Segment Start: Dataset extract
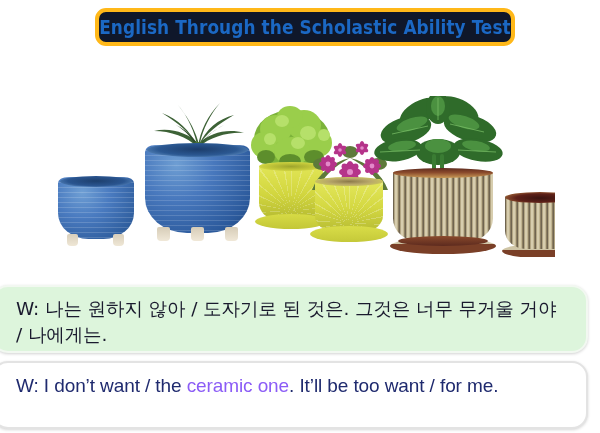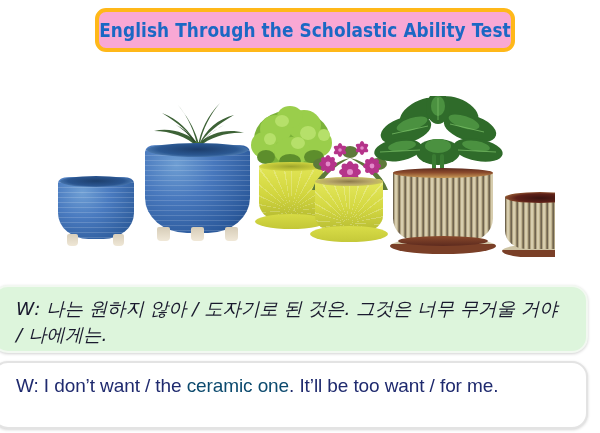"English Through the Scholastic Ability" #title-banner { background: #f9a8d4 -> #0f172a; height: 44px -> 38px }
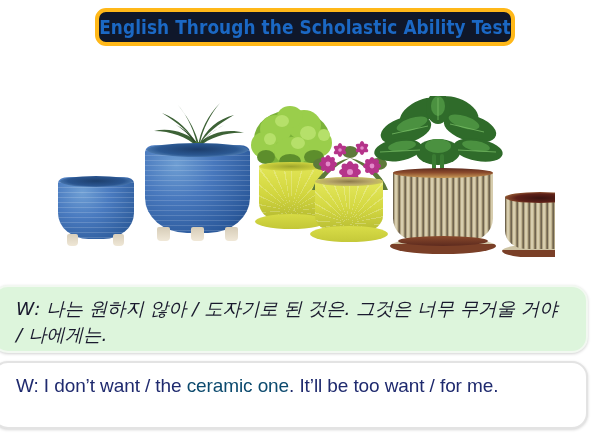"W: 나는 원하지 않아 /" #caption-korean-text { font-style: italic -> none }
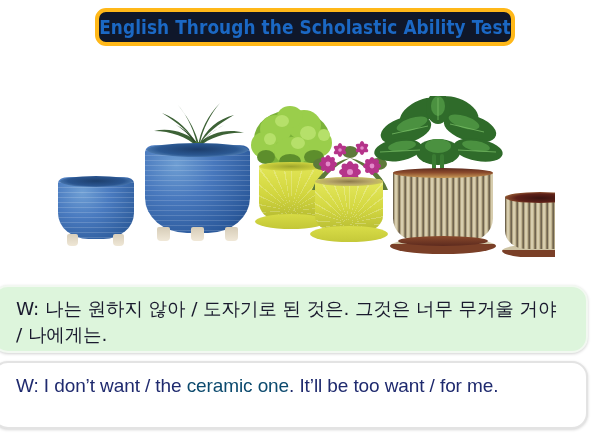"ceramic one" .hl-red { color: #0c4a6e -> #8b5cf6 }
Segment End: Dataset extract
Segment Start: Dataset extract
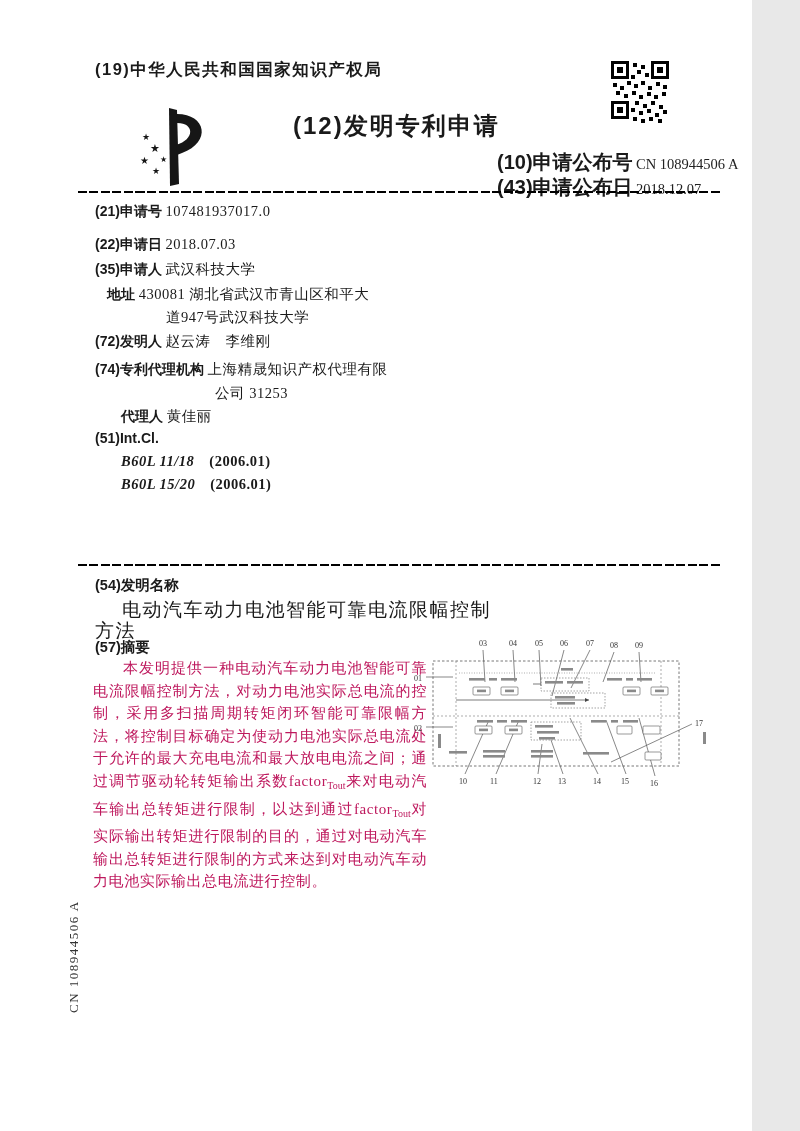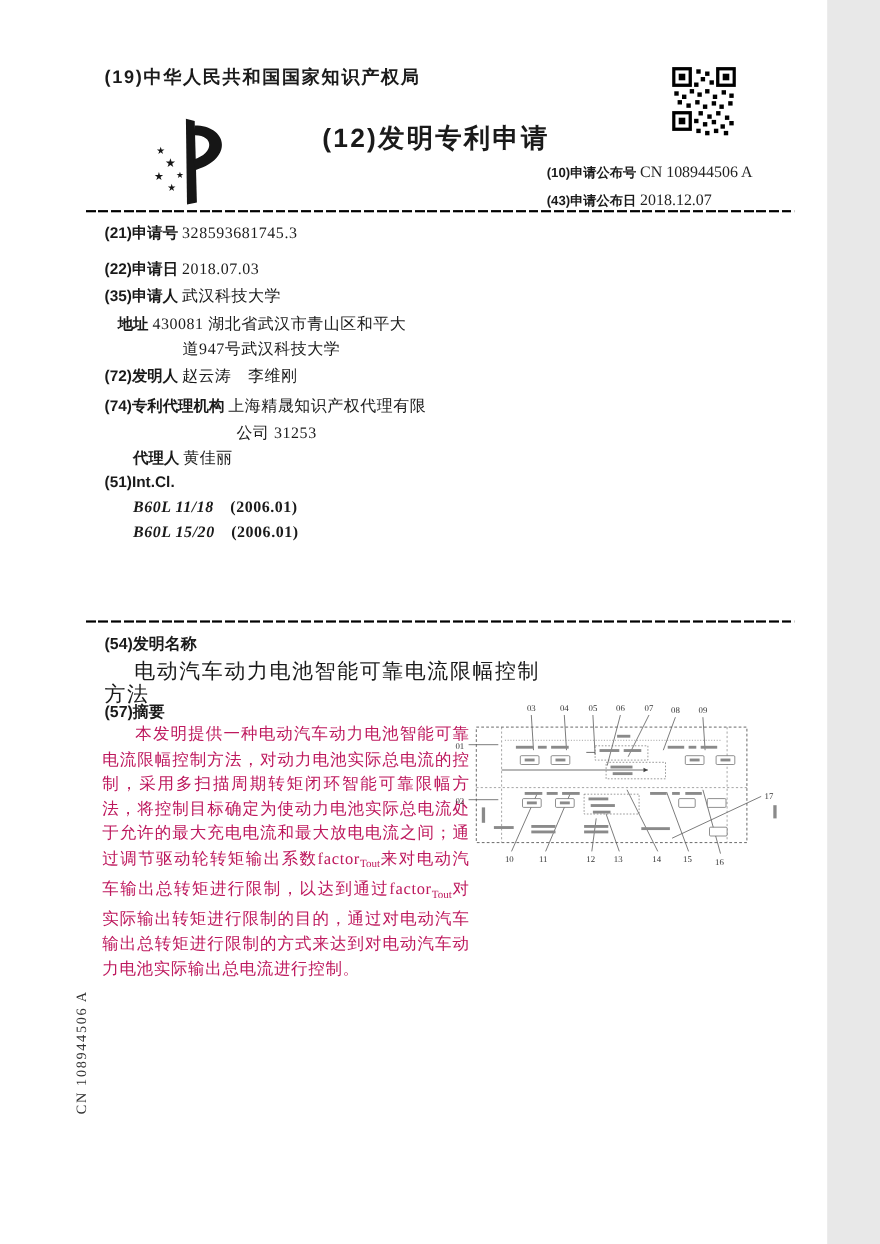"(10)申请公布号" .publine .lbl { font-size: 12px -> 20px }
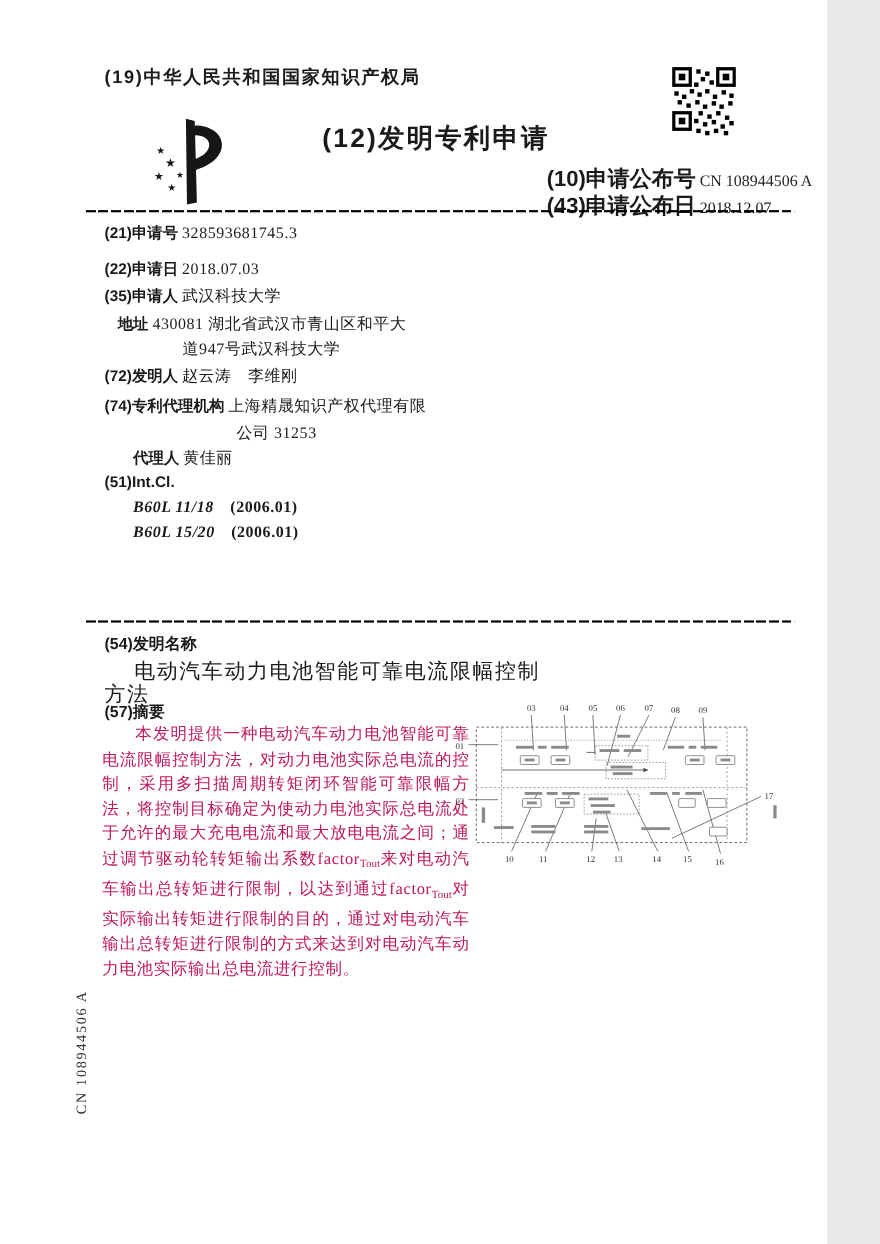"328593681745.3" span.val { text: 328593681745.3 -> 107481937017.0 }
Segment End: Dataset extract
Segment Start: Dataset extract
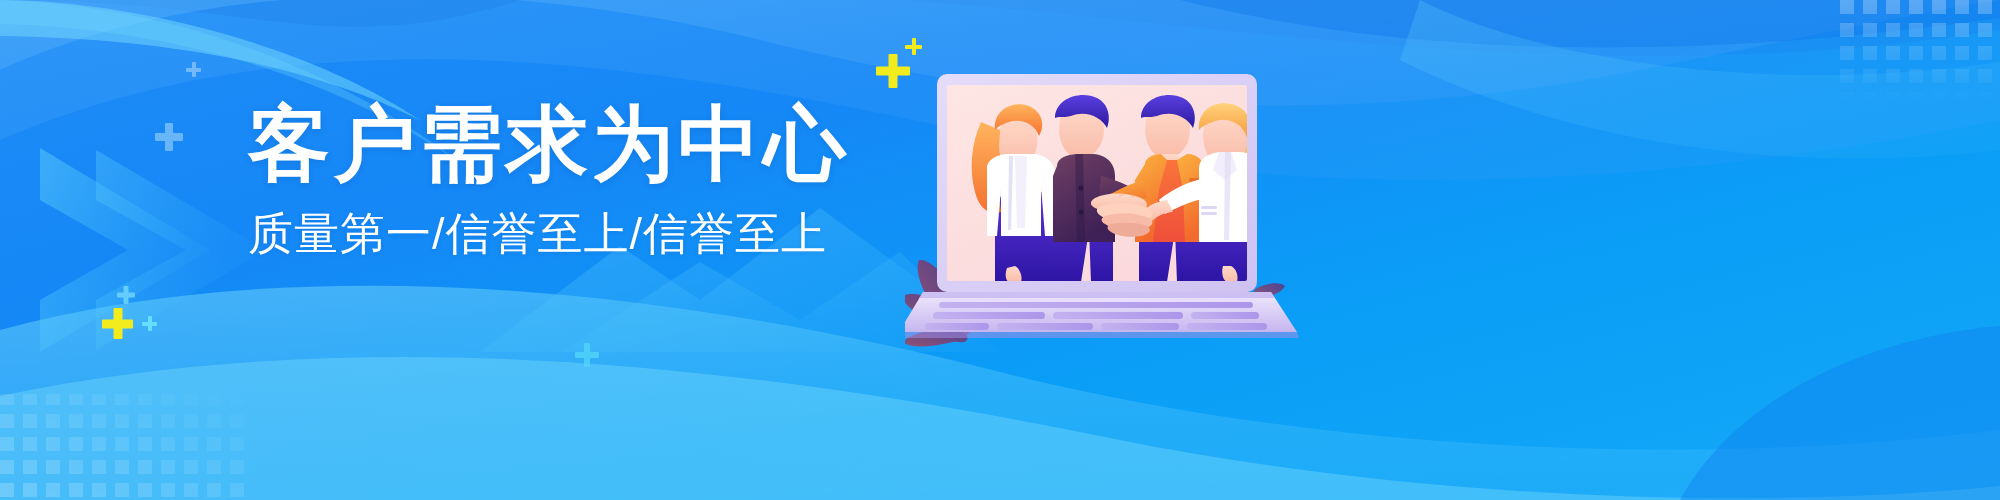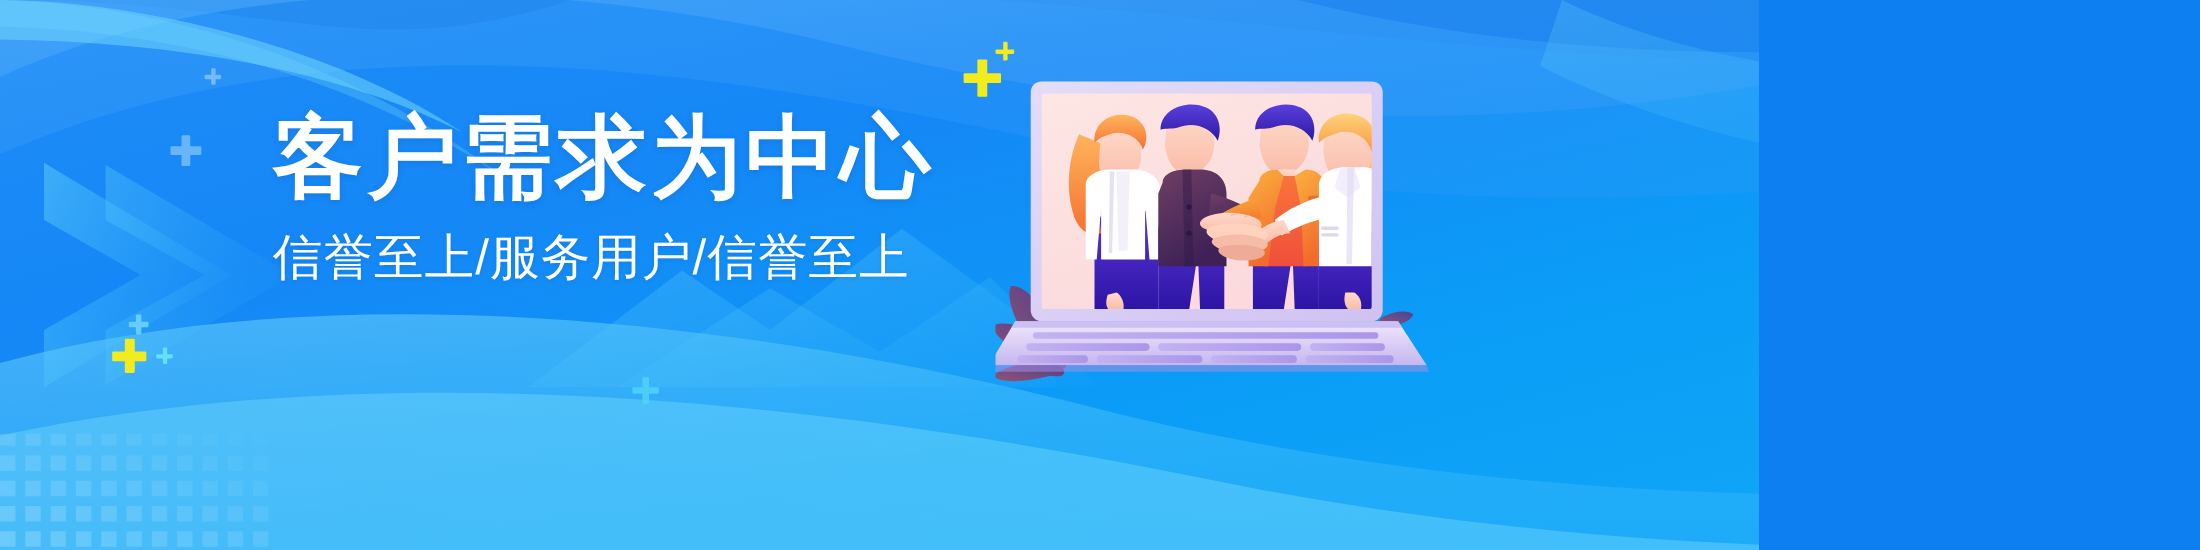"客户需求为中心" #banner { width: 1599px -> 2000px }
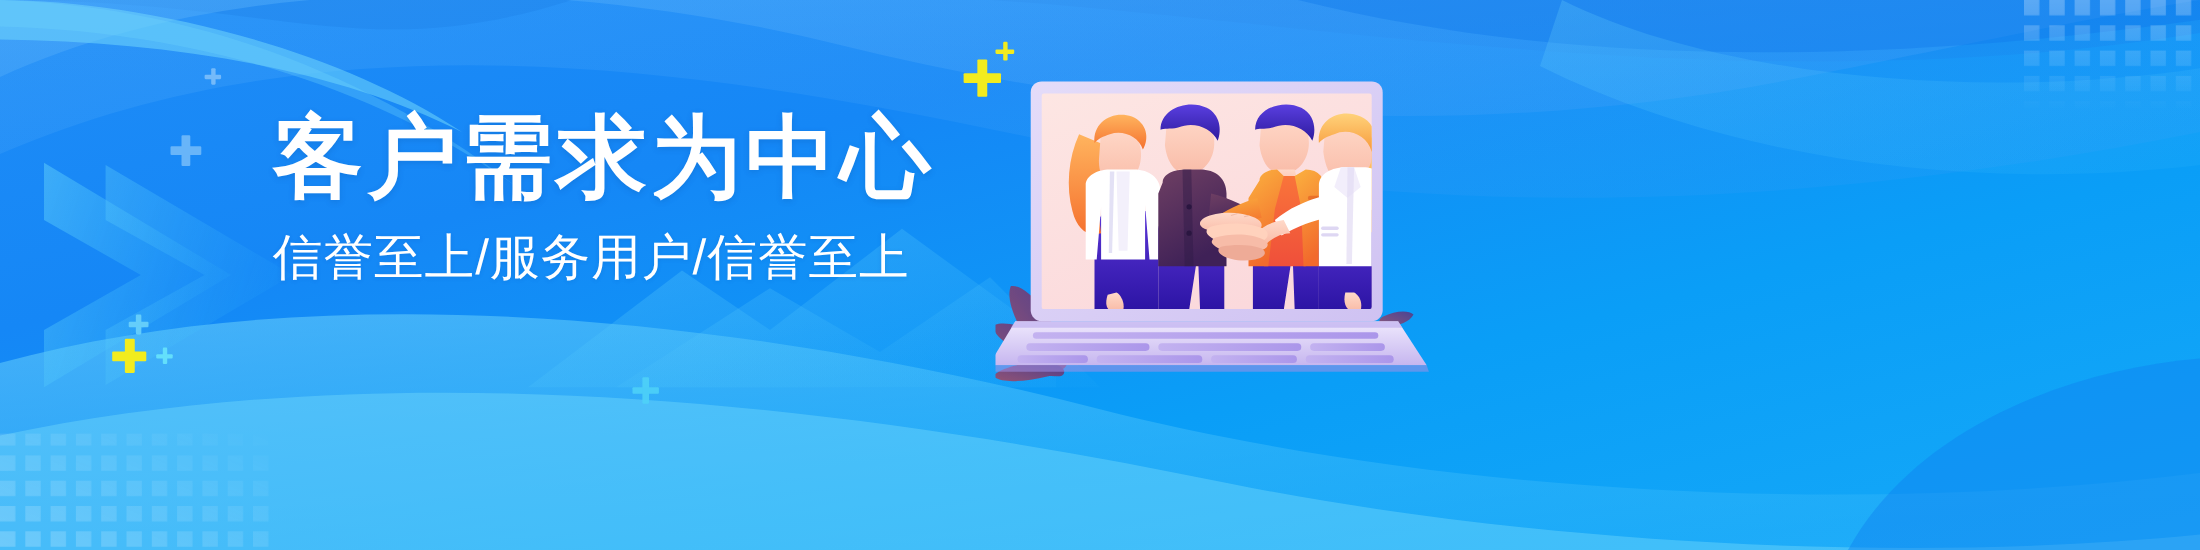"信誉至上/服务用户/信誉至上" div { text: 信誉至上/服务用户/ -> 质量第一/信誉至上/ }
Segment End: Dataset extract
From the records above, return exactly the lines running from the one that contains "Through the Scholastic" down to the one that contains "color: #0c4a6e ->", both included, without any pictures.

◆ **Result of the task**:
"English Through the Scholastic Ability" #title-banner { background: #f9a8d4 -> #0f172a; height: 44px -> 38px }
"W: 나는 원하지 않아 /" #caption-korean-text { font-style: italic -> none }
"ceramic one" .hl-red { color: #0c4a6e -> #8b5cf6 }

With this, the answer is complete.